* _Data for review_:
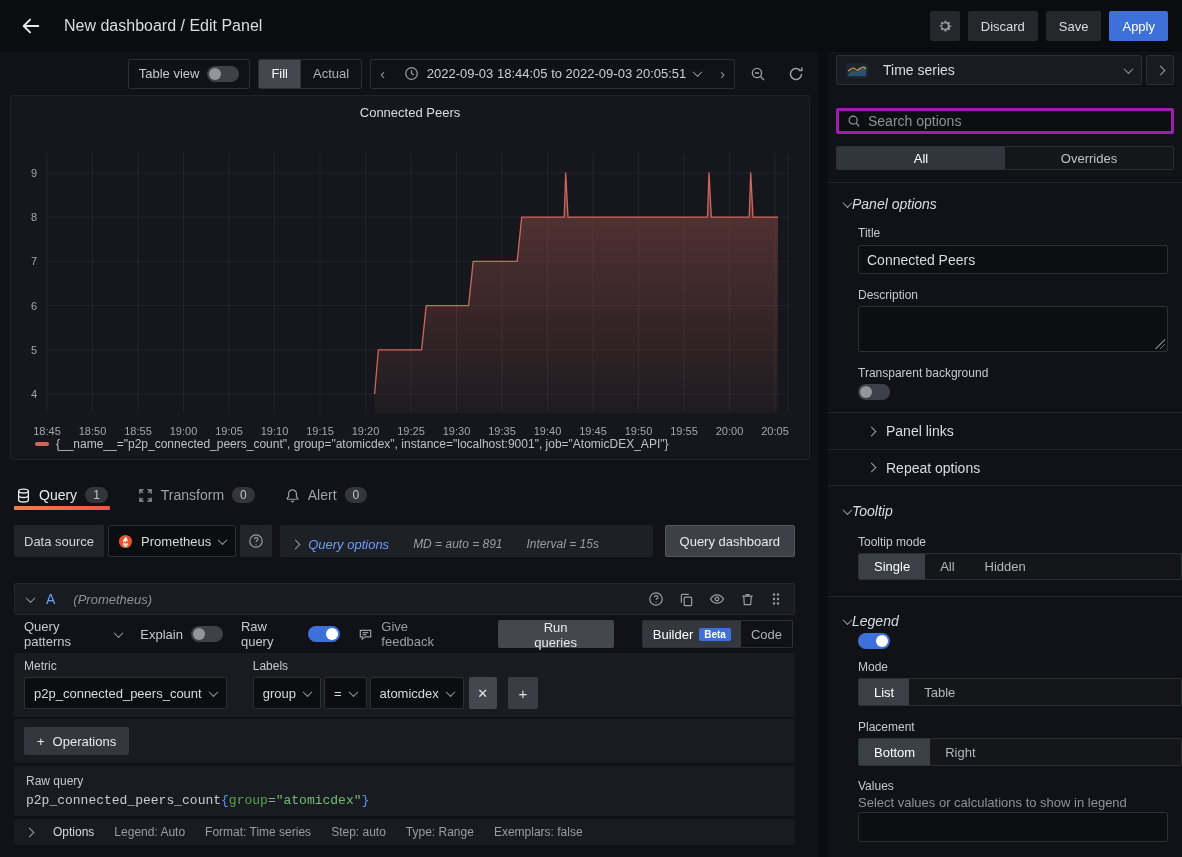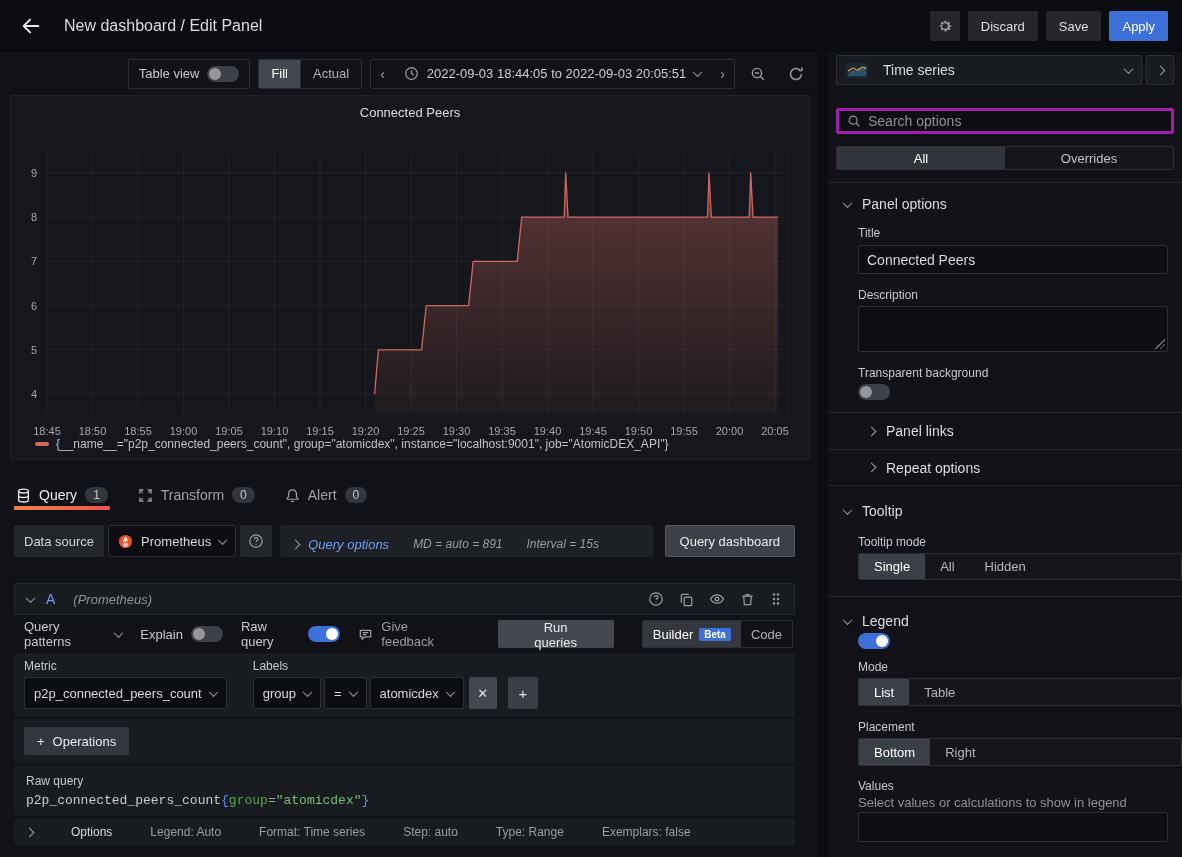--- a/index.html
+++ b/index.html
@@ -113,7 +113,7 @@
   .ovtab { flex:1; display:flex; align-items:center; justify-content:center; font-size:13px; color:#c0c2c6; cursor:pointer; }
   .ovtab.active { background:#31353c; color:#fff; font-weight:500; }
   .sdivider { height:1px; background:#22252a; margin-top:12px; }
-  .sechead { display:flex; align-items:center; gap:11px; padding-left:16px; margin-top:13px; cursor:pointer; }
+  .sechead { display:flex; align-items:center; gap:1px; padding-left:16px; margin-top:13px; cursor:pointer;font-style:italic; }
   .sechead .stitle { font-size:14px; font-weight:500; color:#dcdde0; }
   .slabel { margin:14px 14px 0 30px; font-size:12px; font-weight:500; color:#c8c9ce; }
   .sinput { margin:5px 14px 0 30px; height:29px; background:#0d0e12; border:1px solid #2c3036; border-radius:2px; color:#d8d9da; font-size:14px; padding:0 8px; font-family:inherit; display:block; width:310px; outline:none; }

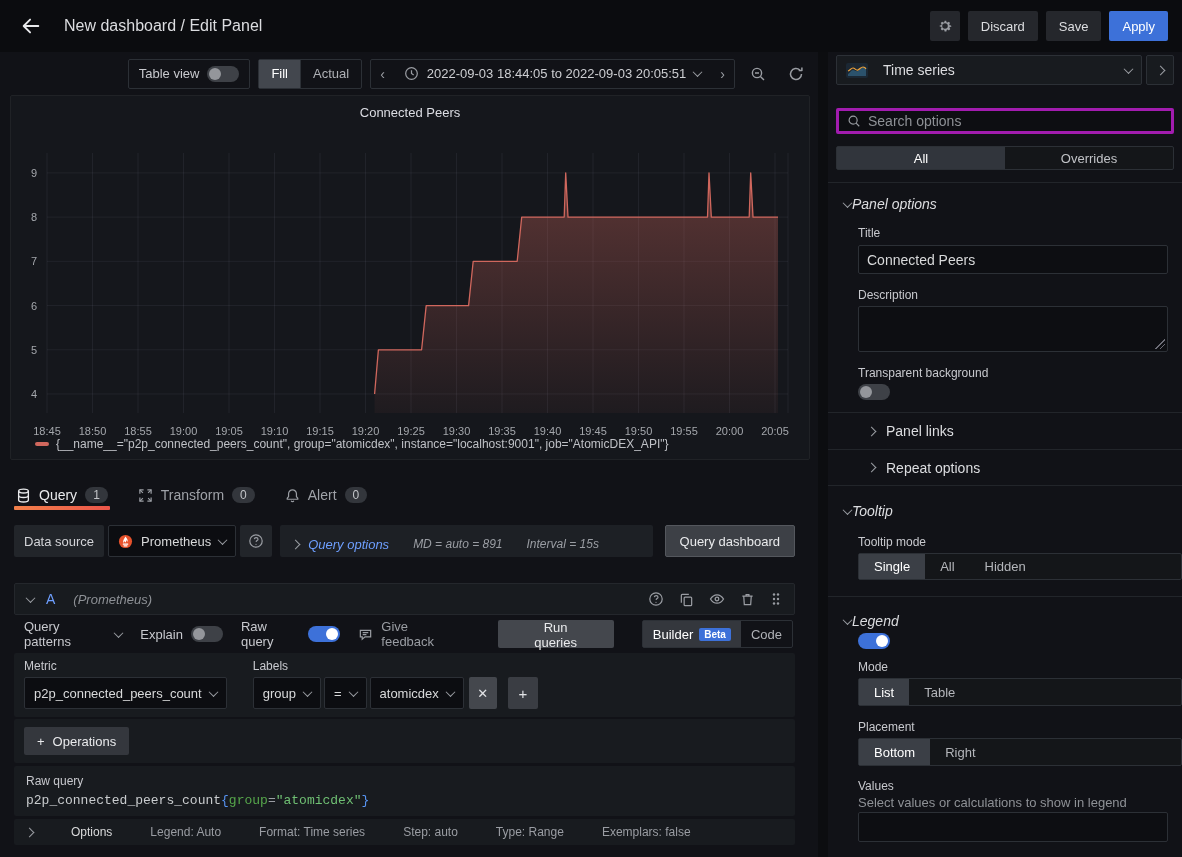--- a/index.html
+++ b/index.html
@@ -96,7 +96,7 @@
   .rawcode { font-family:"Liberation Mono","DejaVu Sans Mono",monospace; font-size:13px; margin-top:5px; color:#c9ccce; }
   .tok-plain { color:#c9ccce; } .tok-brace { color:#5794f2; } .tok-label { color:#56a64b; }
   .tok-op { color:#9a9da3; } .tok-string { color:#6fbf73; }
-  .optsrow { margin-top:3px; height:26px; display:flex; align-items:center; gap:38px; padding:0 12px; font-size:12px; }
+  .optsrow { margin-top:3px; height:26px; display:flex; align-items:center; gap:20px; padding:0 12px; font-size:12px; }
   .optsrow .otitle { color:#d8d9da; font-weight:500; }
   .optsrow .oitem { color:#9a9da3; }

* _Assignment_: For the lines from the one containing "display:flex; align-items:center; gap:38px;" through the end of the listing above, output each exactly and leave out the rest.

* _Response to the task_:
-  .optsrow { margin-top:3px; height:26px; display:flex; align-items:center; gap:38px; padding:0 12px; font-size:12px; }
+  .optsrow { margin-top:3px; height:26px; display:flex; align-items:center; gap:20px; padding:0 12px; font-size:12px; }
   .optsrow .otitle { color:#d8d9da; font-weight:500; }
   .optsrow .oitem { color:#9a9da3; }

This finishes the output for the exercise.